80 years of Vietnam's diplomacy: The unique military-diplomatic offensive in the Ho Chi Minh Campaign

WVR - After the signing of the Paris Agreement, the US had to accept defeat and take a step back strategically. However, its deeper scheme was to continue the invasion of Vietnam through the policy of “Vietnamization of the war.” The US still commanded the Saigon army and government in conducting the “land-grabbing and pacification” war.
80 years of Vietnams diplomacy: The unique military-diplomatic offensive in the Ho Chi Minh Campaign
80 years of Vietnam's diplomacy: Members of the Two-Party Joint Military Commission and the Four-Party Joint Military Commission at Camp Davis. (Photo: Archive)

Learning from the implementation of the Geneva Agreement, the struggle to implement the Paris Agreement was regarded as an integral part of the revolutionary struggle, aimed at defeating the “Vietnamization of the war” strategy, overthrowing the Saigon regime, liberating the South, and unifying the country. “Vietnamization of the war” by the US and the Saigon regime essentially meant the complete abolition of the Paris Agreement.

After six months of implementing the Paris Agreement, the Supreme Command (i.e., the Politburo, the Central Military Commission, the Commander-in-Chief of the People’s Army, and supporting agencies in the Ministry of National Defense and Ministry of Foreign Affairs) had a clear view of the situation: peace could not be restored, and the situation was developing toward increasingly serious war. The 21st Plenary Session of the Central Committee in July 1973 analyzed: “Eighteen years of resisting US aggression for national salvation have brought us great victories, but in some areas we are still hesitant and tentative in responding to the enemy, allowing them to seize more land and tighten control over the people”. The conference affirmed many extremely important issues regarding the revolutionary path, revolutionary war, and strategic direction.

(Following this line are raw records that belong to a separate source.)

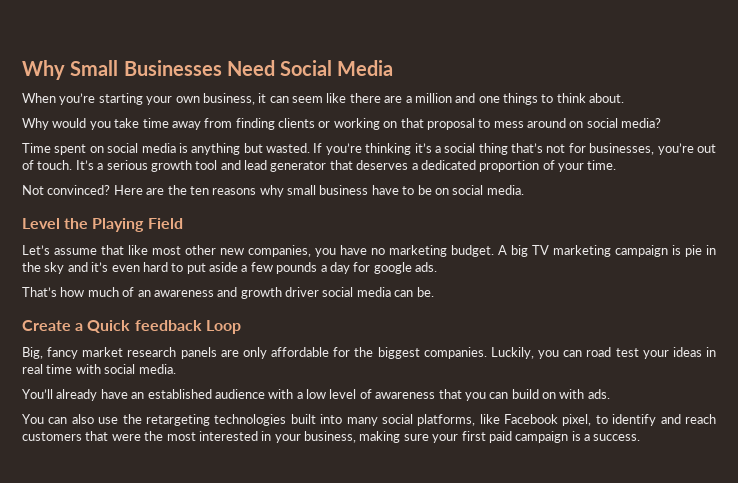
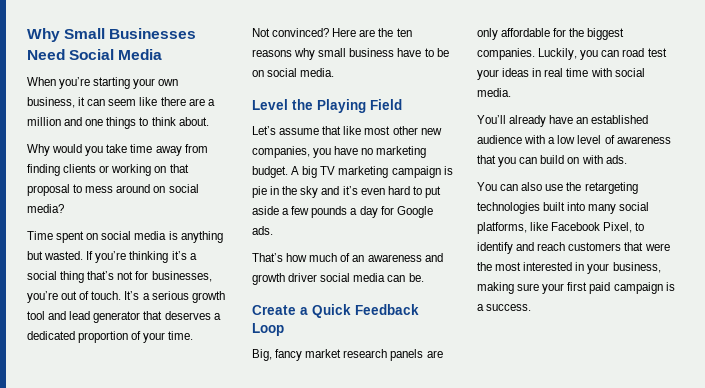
[373,262,412,274] google -> [396,206,433,218] Google
[134,320,202,331] feedback -> [355,304,419,315] Feedback
[562,414,592,426] pixel, -> [603,222,633,233] Pixel,

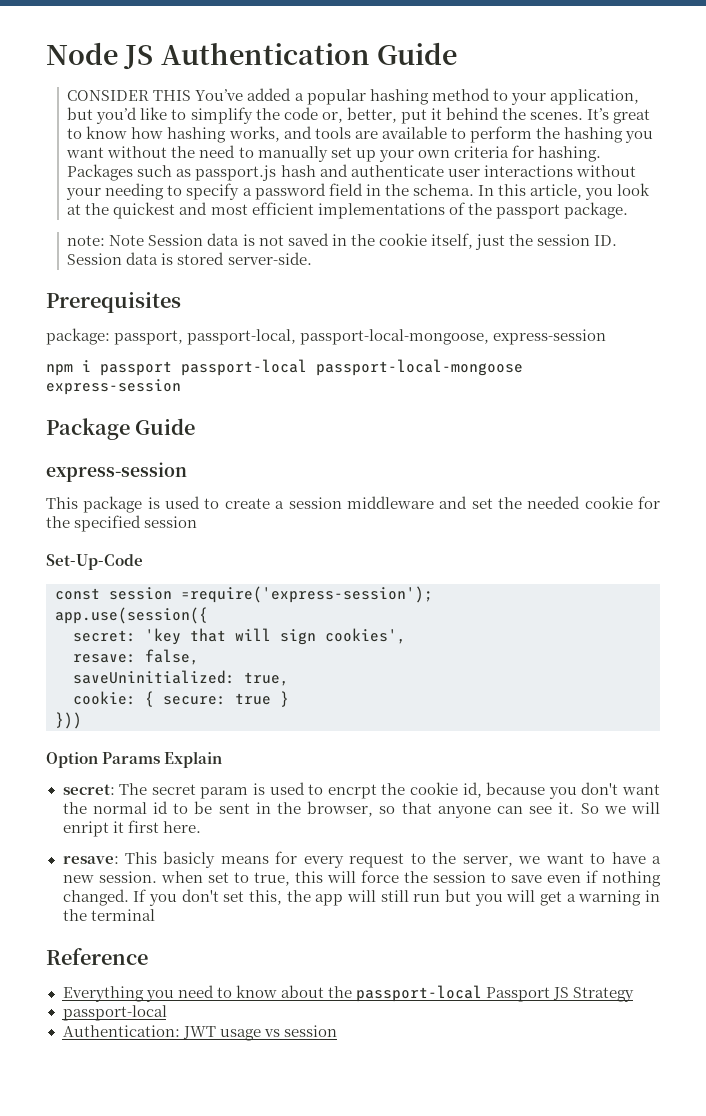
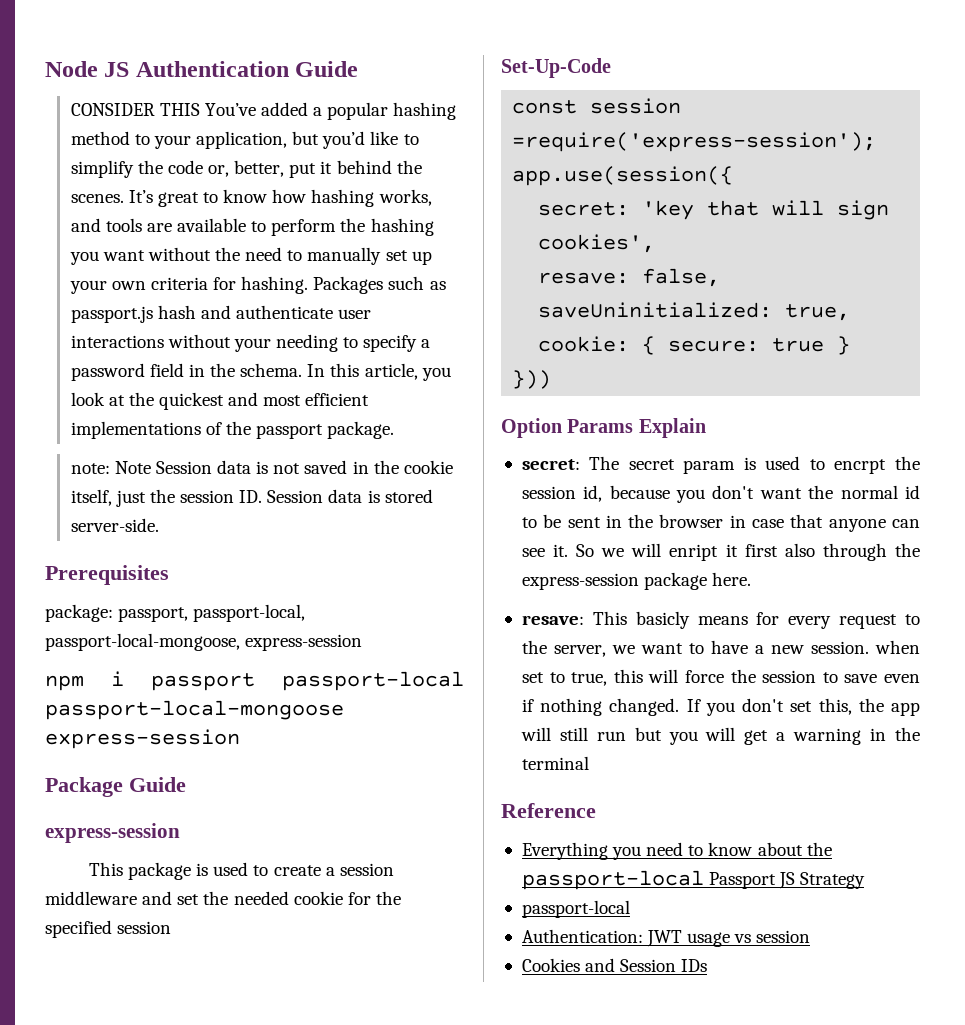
[409,782,458,795] cookie -> [521,486,576,499] session
[307,801,396,817] browser, so -> [659,514,785,528] browser in case
(159, 826) none -> [784,543,921,561] [521,572,708,590] also through the express-session package
(337, 1031) none -> [521,958,708,972] // Cookies and Session IDs

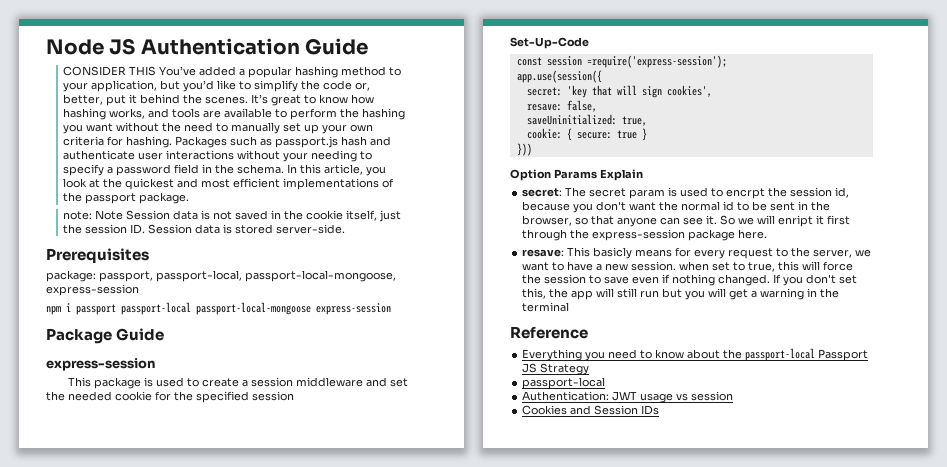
[659,514,785,528] browser in case -> [522,215,589,226] browser, so
[784,543,815,557] also -> (851, 220) none

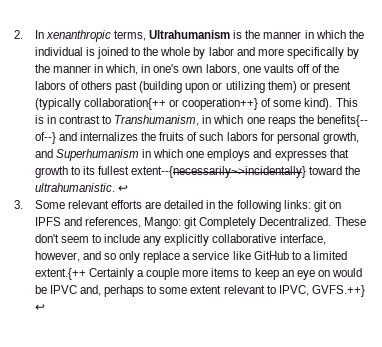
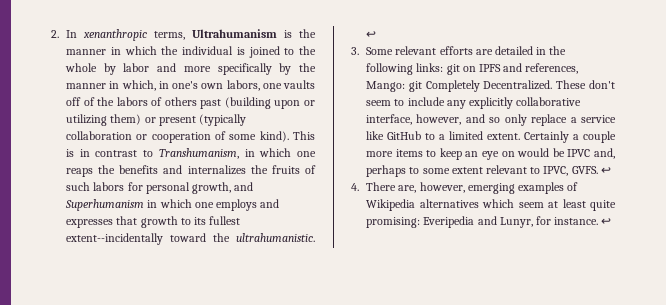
[83,98,259,110] collaboration{++ or cooperation++} -> [66,131,211,143] collaboration or cooperation
[316,115,368,127] [34,132,56,144] benefits{-- of--} -> [119,165,159,174] benefits
[131,166,307,178] extent--{necessarily~>incidentally} -> [66,233,164,245] extent--incidentally
[34,268,86,280] extent.{++ -> [487,133,521,140] extent.
[311,285,365,297] [34,304,45,311] GVFS.++} ↩ -> [571,166,611,174] [351,182,579,194] [366,199,616,211] [366,216,612,228] GVFS. ↩ // 4. There are, however, emerging examples of Wikipedia alternatives which seem at least quite promising: Everipedia and Lunyr, for instance. ↩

On July 6, 1973, Camrade Le Duan concluded the 21st Plenary Session of the Central Committee as follows: “The core spirit of this Central Committee meeting is that the Southern revolution must continue advancing by the path of revolutionary violence. We must always uphold the banner of peace and justice, struggle to force the enemy to implement the Paris Agreement to defeat them. But if the enemy stubbornly continues the war, we must wage revolutionary war to completely liberate the South and unify the country”.

After the meeting, our Party urgently defined the tasks: “Build truly strong forces, stronger than the enemy. Create a deep, broad, and firm strategic posture nationwide and in each battlefield. Prepare opportunities by developing the basic strategic plan and the opportunistic strategic plan, seizing the right moment to be ready to defeat the enemy”.

By late 1974, seeing that the great opportunity was approaching, the Supreme Command decided: “Urgently prepare and launch the strategic General Offensive and Uprising, with the determination to liberate the South within two years—1975 and 1976. If the opportunity rises, liberate the South immediately in 1975”.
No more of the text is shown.